Few works of literature have inspired so many poets and novelists, theologians and philosophers, as has Dante's Comedy. For Dante, the phrase "Divine Comedy" would have been redundant, as a true comedy (i.e. "happy") necessarily involves the culmination of a torturous journey with the presence of the divine.
Accompanied by his guides Virgil (representative of human reason) and Beatrice (representative of divine love and grace), Virgil descends to the pits of despair, sin, and suffering that he may ultimately ascend to the heights of God's goodness and glory.
Themes and Facts
- Written in Italian
- Difficult to translate to English, given the rhyme-rich nature of Italian versus the rhyme-poor nature of English.
- Written in terza rima, an interlocking rhyme scheme.
- Structure contains many references to God's trinitarian nature, a central belief in Dante's Catholic thought.
- The Comedia consists of the Inferno, Purgatorio, and Paradiso (i.e. Hell, Purgatory, and Paradise).

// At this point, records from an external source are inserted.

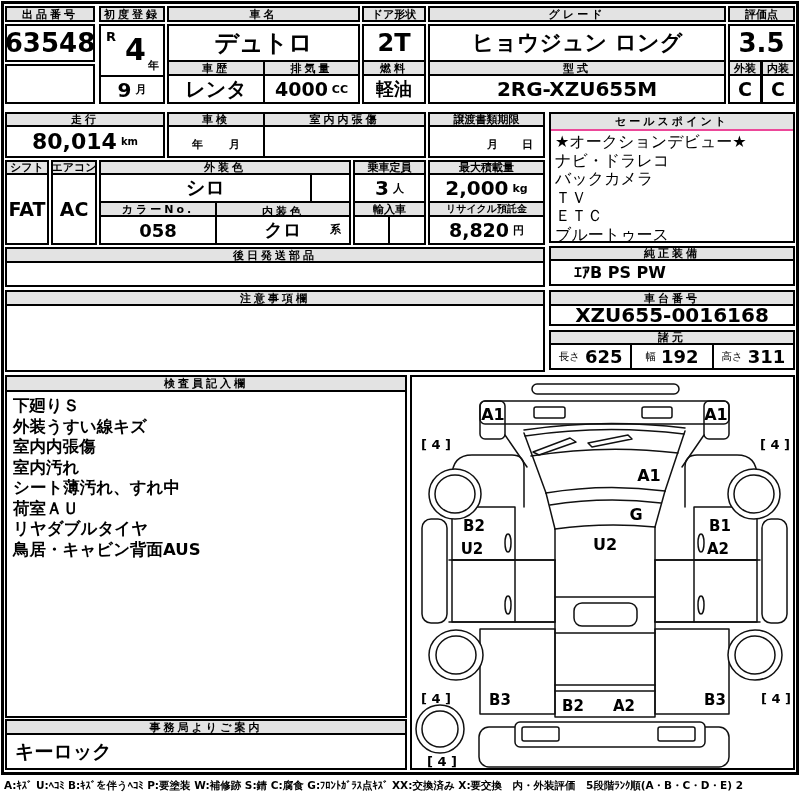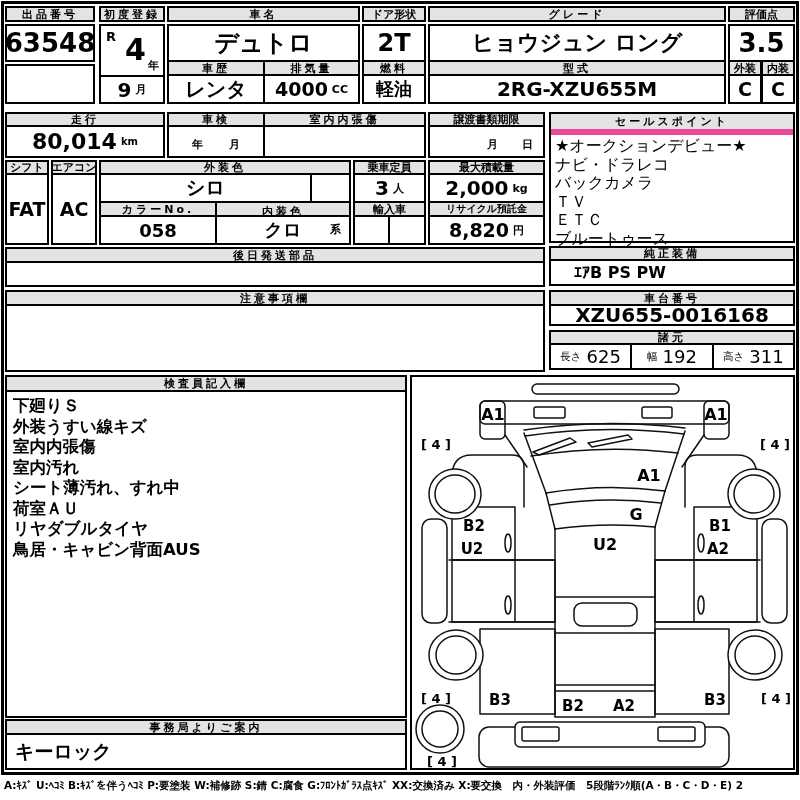"セールスポイント" div.h { border-bottom: 6px solid #ec4899 -> 2px solid #ec4899 }
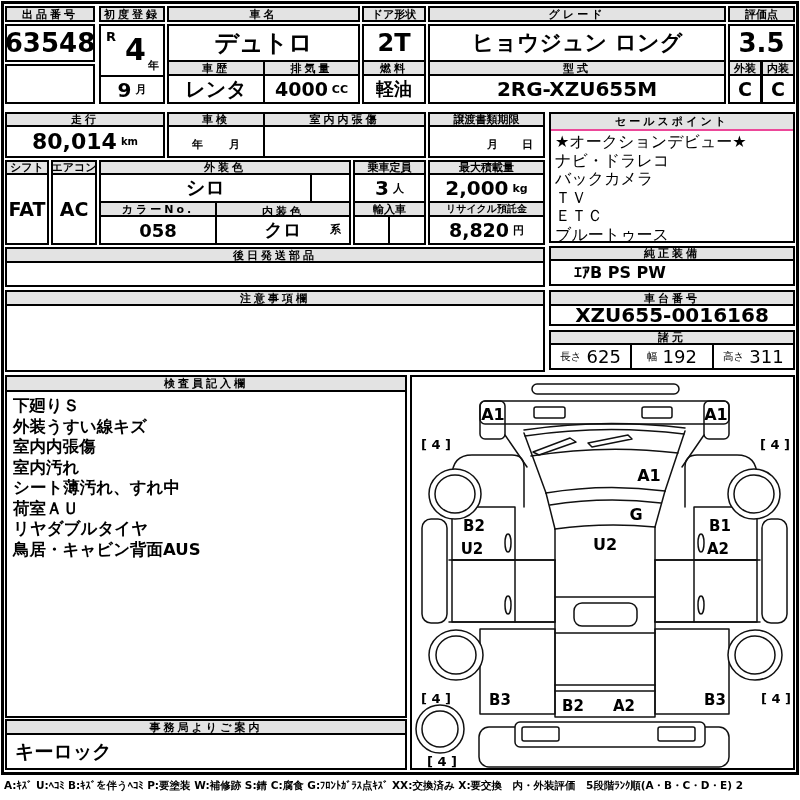"625" .dimnum { font-weight: normal -> bold }
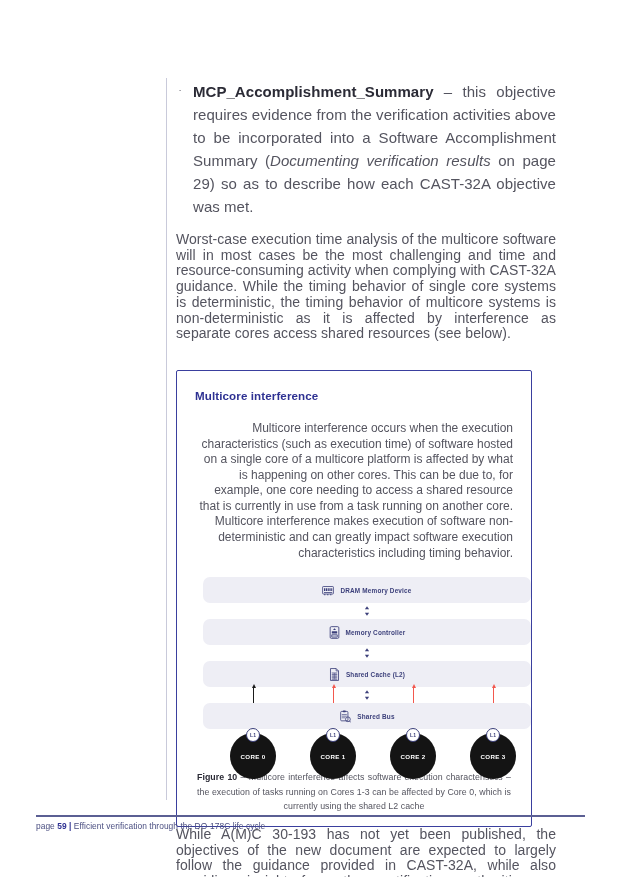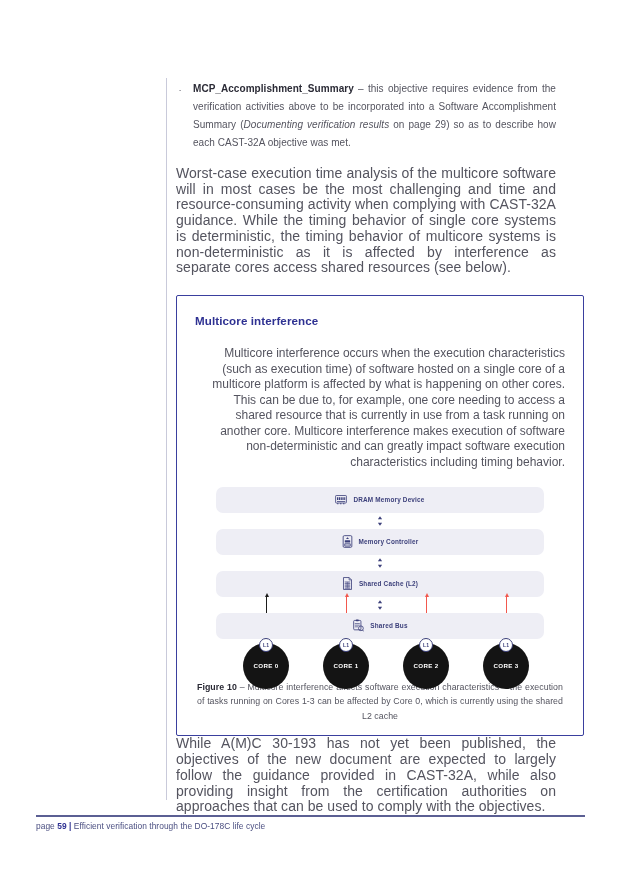"MCP_Accomplishment_Summary – this" .bullet-text { font-size: 10px -> 15px; line-height: 18px -> 23px }
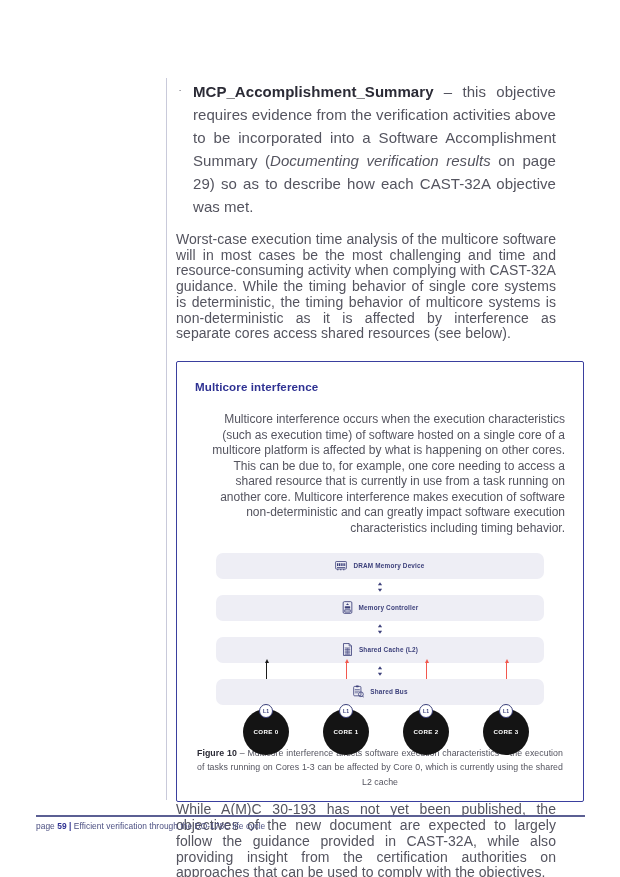"Multicore interference" .callout { margin-top: 19px -> 28px; width: 408px -> 356px }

- Dante relies upon the contrapasso, an ironic means of punishment whereby sinners receive retribution that reflects their primary sin on earth.
- No one and no group is spared Dante's criticism, including the state and the church.
- What progression do you see in Dante from the poem's beginning to the poem's end?
- What is the significance of Satan's immobility?
- What are some of the most memorable encounters Dante has with the sinners he meets in hell?
- One critic has described Dante's paradise as a "feast of life, song, and movement." How is hell the opposite?
Through language that captures at once the despair of sin and the heights of the divine, Dante Aligheri's Comedy takes readers on a journey that challenges both mind and spirit. The Inferno shows both the futility and frailty of sin as well as the limits of human reason that ultimately must give way to the power of divine grace.